[Modification records]
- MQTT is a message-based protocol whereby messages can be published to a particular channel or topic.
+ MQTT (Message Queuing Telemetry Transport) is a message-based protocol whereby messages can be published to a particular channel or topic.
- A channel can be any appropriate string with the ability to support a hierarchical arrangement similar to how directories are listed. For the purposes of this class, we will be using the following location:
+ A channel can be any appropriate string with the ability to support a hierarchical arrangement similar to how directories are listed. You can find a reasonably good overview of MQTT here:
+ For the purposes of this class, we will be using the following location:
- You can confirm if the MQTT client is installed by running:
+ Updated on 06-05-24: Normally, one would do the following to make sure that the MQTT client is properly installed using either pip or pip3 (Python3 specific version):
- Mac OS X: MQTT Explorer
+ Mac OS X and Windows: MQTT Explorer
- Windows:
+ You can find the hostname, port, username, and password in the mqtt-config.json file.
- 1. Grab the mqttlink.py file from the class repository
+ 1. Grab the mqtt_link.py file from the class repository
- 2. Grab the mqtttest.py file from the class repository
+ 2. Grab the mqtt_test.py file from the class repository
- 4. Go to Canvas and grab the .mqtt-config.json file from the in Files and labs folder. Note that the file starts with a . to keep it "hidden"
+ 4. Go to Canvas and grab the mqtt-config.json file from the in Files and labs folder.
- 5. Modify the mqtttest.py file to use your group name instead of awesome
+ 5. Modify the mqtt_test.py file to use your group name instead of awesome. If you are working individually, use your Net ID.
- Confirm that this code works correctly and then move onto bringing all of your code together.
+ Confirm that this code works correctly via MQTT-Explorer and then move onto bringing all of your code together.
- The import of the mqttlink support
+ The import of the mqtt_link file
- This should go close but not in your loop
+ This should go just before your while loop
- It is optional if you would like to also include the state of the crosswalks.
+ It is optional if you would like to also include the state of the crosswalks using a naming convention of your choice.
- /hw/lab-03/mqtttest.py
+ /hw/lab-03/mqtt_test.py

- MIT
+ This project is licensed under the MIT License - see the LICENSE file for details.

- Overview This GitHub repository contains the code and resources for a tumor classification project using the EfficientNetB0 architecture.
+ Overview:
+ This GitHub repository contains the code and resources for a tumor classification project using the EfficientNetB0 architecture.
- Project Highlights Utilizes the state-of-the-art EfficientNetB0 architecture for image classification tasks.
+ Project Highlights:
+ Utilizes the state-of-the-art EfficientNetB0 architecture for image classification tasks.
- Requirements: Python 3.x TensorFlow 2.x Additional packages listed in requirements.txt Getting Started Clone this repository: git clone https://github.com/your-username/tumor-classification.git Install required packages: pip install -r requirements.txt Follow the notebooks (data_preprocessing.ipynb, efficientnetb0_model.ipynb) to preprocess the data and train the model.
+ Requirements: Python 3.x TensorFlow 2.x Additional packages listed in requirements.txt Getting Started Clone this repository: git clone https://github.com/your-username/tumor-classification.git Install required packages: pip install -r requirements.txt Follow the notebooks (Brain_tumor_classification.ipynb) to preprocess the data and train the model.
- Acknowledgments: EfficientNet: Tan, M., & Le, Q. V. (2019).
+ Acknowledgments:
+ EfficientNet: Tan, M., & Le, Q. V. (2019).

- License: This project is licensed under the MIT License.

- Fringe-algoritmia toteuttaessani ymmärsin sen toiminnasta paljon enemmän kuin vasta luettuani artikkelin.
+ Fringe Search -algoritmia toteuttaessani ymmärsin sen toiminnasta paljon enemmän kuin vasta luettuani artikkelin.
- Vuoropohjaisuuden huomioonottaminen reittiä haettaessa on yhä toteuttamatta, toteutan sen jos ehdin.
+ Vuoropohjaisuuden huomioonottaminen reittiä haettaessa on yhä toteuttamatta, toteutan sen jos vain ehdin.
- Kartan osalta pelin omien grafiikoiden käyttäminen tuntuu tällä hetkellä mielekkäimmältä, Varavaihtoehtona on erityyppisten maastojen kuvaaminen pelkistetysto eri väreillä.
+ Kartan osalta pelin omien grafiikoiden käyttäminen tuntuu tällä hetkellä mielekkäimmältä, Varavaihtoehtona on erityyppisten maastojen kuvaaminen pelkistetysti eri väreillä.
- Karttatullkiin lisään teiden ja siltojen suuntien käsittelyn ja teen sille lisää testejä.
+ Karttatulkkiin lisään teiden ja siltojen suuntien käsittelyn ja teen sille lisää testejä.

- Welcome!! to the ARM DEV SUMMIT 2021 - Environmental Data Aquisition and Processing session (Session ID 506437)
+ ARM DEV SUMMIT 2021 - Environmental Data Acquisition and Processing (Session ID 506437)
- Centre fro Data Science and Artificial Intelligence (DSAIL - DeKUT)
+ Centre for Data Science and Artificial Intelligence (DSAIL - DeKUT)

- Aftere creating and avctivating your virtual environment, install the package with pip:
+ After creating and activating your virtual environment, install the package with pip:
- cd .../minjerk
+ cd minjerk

HOW TO COMPLETE THIS TASK:
Transcribe all records exactly as written.

TASK ANSWER:
- MQTT is a message-based protocol whereby messages can be published to a particular channel or topic.
+ MQTT (Message Queuing Telemetry Transport) is a message-based protocol whereby messages can be published to a particular channel or topic.
- A channel can be any appropriate string with the ability to support a hierarchical arrangement similar to how directories are listed. For the purposes of this class, we will be using the following location:
+ A channel can be any appropriate string with the ability to support a hierarchical arrangement similar to how directories are listed. You can find a reasonably good overview of MQTT here:
+ For the purposes of this class, we will be using the following location:
- You can confirm if the MQTT client is installed by running:
+ Updated on 06-05-24: Normally, one would do the following to make sure that the MQTT client is properly installed using either pip or pip3 (Python3 specific version):
- Mac OS X: MQTT Explorer
+ Mac OS X and Windows: MQTT Explorer
- Windows:
+ You can find the hostname, port, username, and password in the mqtt-config.json file.
- 1. Grab the mqttlink.py file from the class repository
+ 1. Grab the mqtt_link.py file from the class repository
- 2. Grab the mqtttest.py file from the class repository
+ 2. Grab the mqtt_test.py file from the class repository
- 4. Go to Canvas and grab the .mqtt-config.json file from the in Files and labs folder. Note that the file starts with a . to keep it "hidden"
+ 4. Go to Canvas and grab the mqtt-config.json file from the in Files and labs folder.
- 5. Modify the mqtttest.py file to use your group name instead of awesome
+ 5. Modify the mqtt_test.py file to use your group name instead of awesome. If you are working individually, use your Net ID.
- Confirm that this code works correctly and then move onto bringing all of your code together.
+ Confirm that this code works correctly via MQTT-Explorer and then move onto bringing all of your code together.
- The import of the mqttlink support
+ The import of the mqtt_link file
- This should go close but not in your loop
+ This should go just before your while loop
- It is optional if you would like to also include the state of the crosswalks.
+ It is optional if you would like to also include the state of the crosswalks using a naming convention of your choice.
- /hw/lab-03/mqtttest.py
+ /hw/lab-03/mqtt_test.py

- MIT
+ This project is licensed under the MIT License - see the LICENSE file for details.

- Overview This GitHub repository contains the code and resources for a tumor classification project using the EfficientNetB0 architecture.
+ Overview:
+ This GitHub repository contains the code and resources for a tumor classification project using the EfficientNetB0 architecture.
- Project Highlights Utilizes the state-of-the-art EfficientNetB0 architecture for image classification tasks.
+ Project Highlights:
+ Utilizes the state-of-the-art EfficientNetB0 architecture for image classification tasks.
- Requirements: Python 3.x TensorFlow 2.x Additional packages listed in requirements.txt Getting Started Clone this repository: git clone https://github.com/your-username/tumor-classification.git Install required packages: pip install -r requirements.txt Follow the notebooks (data_preprocessing.ipynb, efficientnetb0_model.ipynb) to preprocess the data and train the model.
+ Requirements: Python 3.x TensorFlow 2.x Additional packages listed in requirements.txt Getting Started Clone this repository: git clone https://github.com/your-username/tumor-classification.git Install required packages: pip install -r requirements.txt Follow the notebooks (Brain_tumor_classification.ipynb) to preprocess the data and train the model.
- Acknowledgments: EfficientNet: Tan, M., & Le, Q. V. (2019).
+ Acknowledgments:
+ EfficientNet: Tan, M., & Le, Q. V. (2019).

- License: This project is licensed under the MIT License.

- Fringe-algoritmia toteuttaessani ymmärsin sen toiminnasta paljon enemmän kuin vasta luettuani artikkelin.
+ Fringe Search -algoritmia toteuttaessani ymmärsin sen toiminnasta paljon enemmän kuin vasta luettuani artikkelin.
- Vuoropohjaisuuden huomioonottaminen reittiä haettaessa on yhä toteuttamatta, toteutan sen jos ehdin.
+ Vuoropohjaisuuden huomioonottaminen reittiä haettaessa on yhä toteuttamatta, toteutan sen jos vain ehdin.
- Kartan osalta pelin omien grafiikoiden käyttäminen tuntuu tällä hetkellä mielekkäimmältä, Varavaihtoehtona on erityyppisten maastojen kuvaaminen pelkistetysto eri väreillä.
+ Kartan osalta pelin omien grafiikoiden käyttäminen tuntuu tällä hetkellä mielekkäimmältä, Varavaihtoehtona on erityyppisten maastojen kuvaaminen pelkistetysti eri väreillä.
- Karttatullkiin lisään teiden ja siltojen suuntien käsittelyn ja teen sille lisää testejä.
+ Karttatulkkiin lisään teiden ja siltojen suuntien käsittelyn ja teen sille lisää testejä.

- Welcome!! to the ARM DEV SUMMIT 2021 - Environmental Data Aquisition and Processing session (Session ID 506437)
+ ARM DEV SUMMIT 2021 - Environmental Data Acquisition and Processing (Session ID 506437)
- Centre fro Data Science and Artificial Intelligence (DSAIL - DeKUT)
+ Centre for Data Science and Artificial Intelligence (DSAIL - DeKUT)

- Aftere creating and avctivating your virtual environment, install the package with pip:
+ After creating and activating your virtual environment, install the package with pip:
- cd .../minjerk
+ cd minjerk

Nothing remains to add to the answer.